# Exercise
Find the line containing "height: 90px ->", then print it and each line after it through the end of the listing exactly, with no pictures.

:: Excerpted records ::

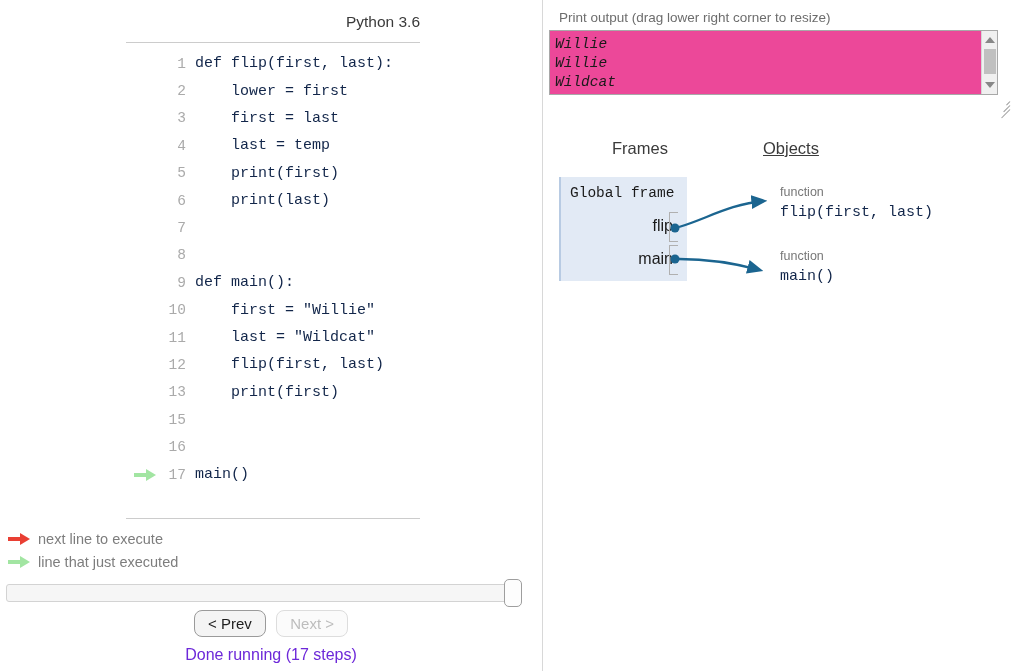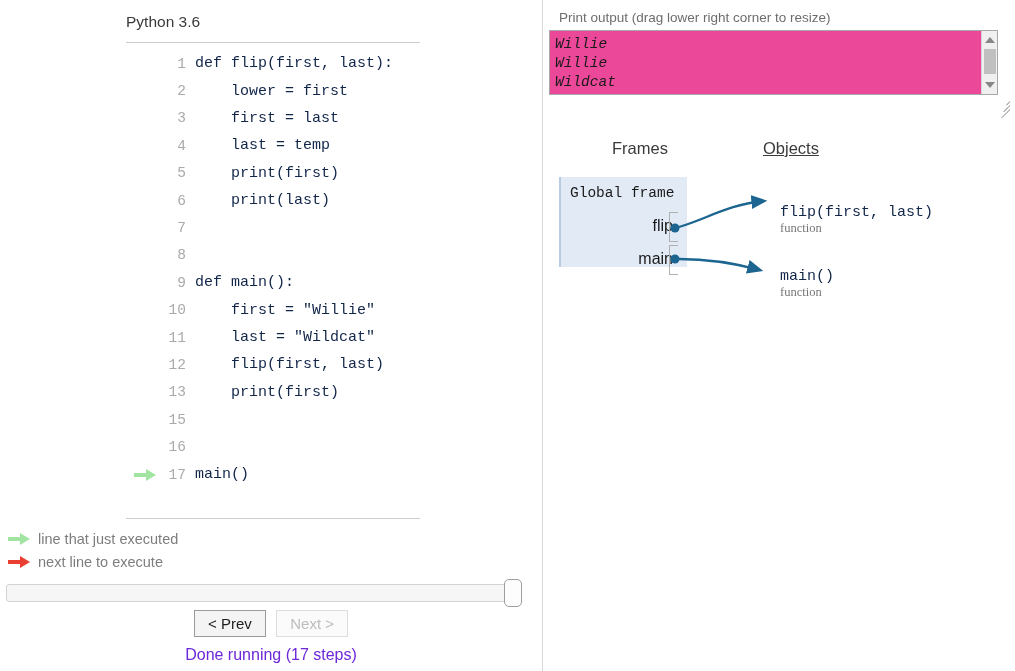"Python 3.6" #lang-title { text-align: left -> right }
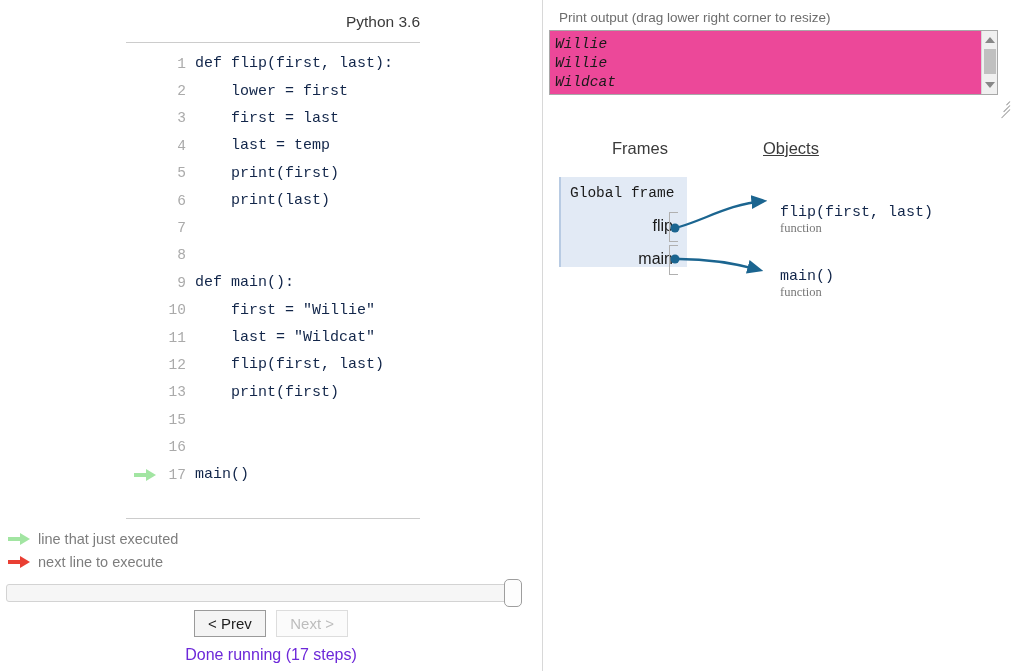"Global frame" #global-frame { height: 90px -> 104px }
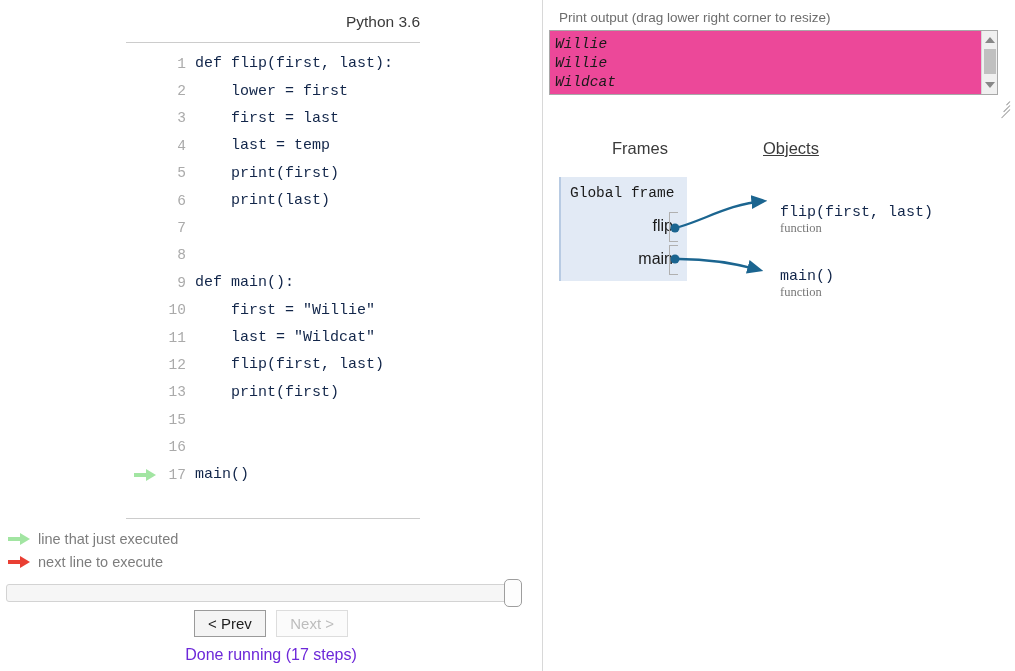"function" .obj-kind { font-family: Liberation Serif, serif -> Liberation Sans, sans-serif; margin-top: 36px -> none }
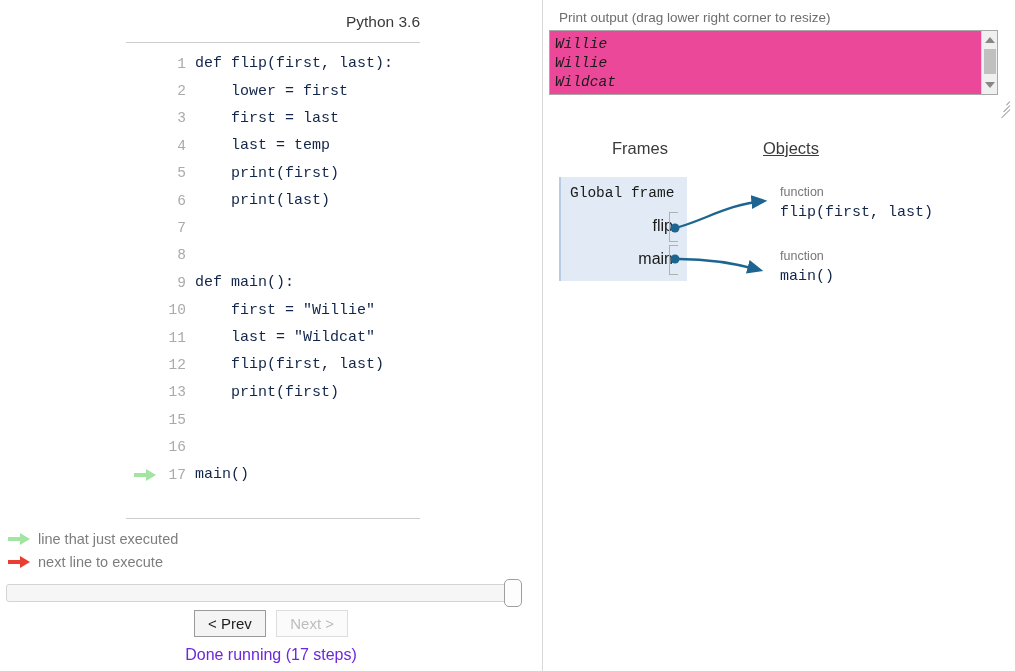"line that just executed" div.legend-row { order: before "next line to execute" -> after "next line to execute" }
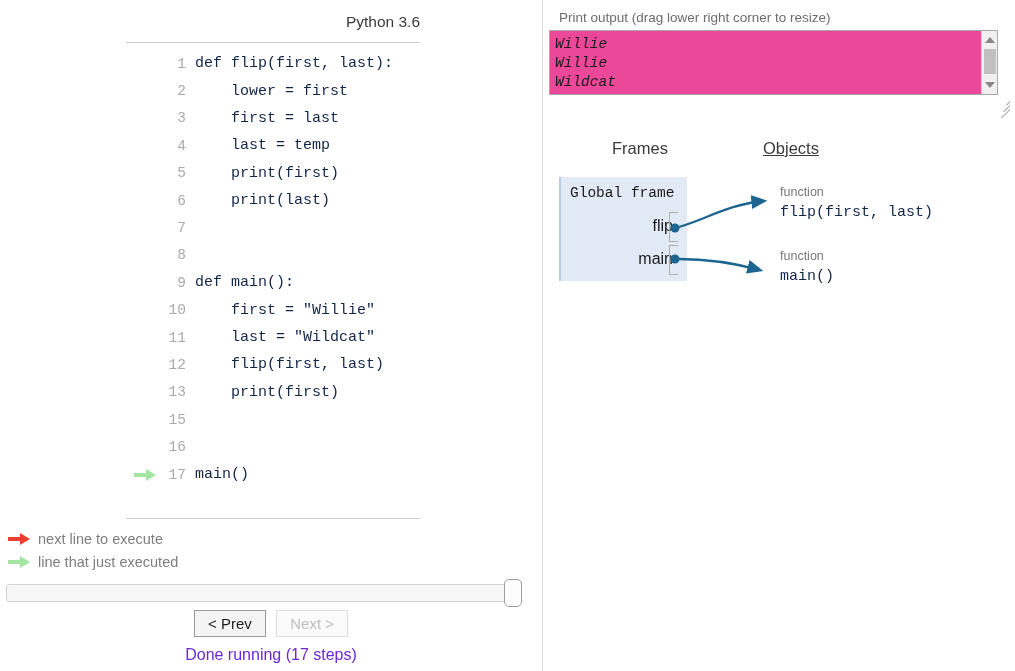"< Prev" .nav-button { border-radius: 0 -> 8px }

:::

# Written answer
"Global frame" #global-frame { height: 90px -> 104px }
"function" .obj-kind { font-family: Liberation Serif, serif -> Liberation Sans, sans-serif; margin-top: 36px -> none }
"line that just executed" div.legend-row { order: before "next line to execute" -> after "next line to execute" }
"< Prev" .nav-button { border-radius: 0 -> 8px }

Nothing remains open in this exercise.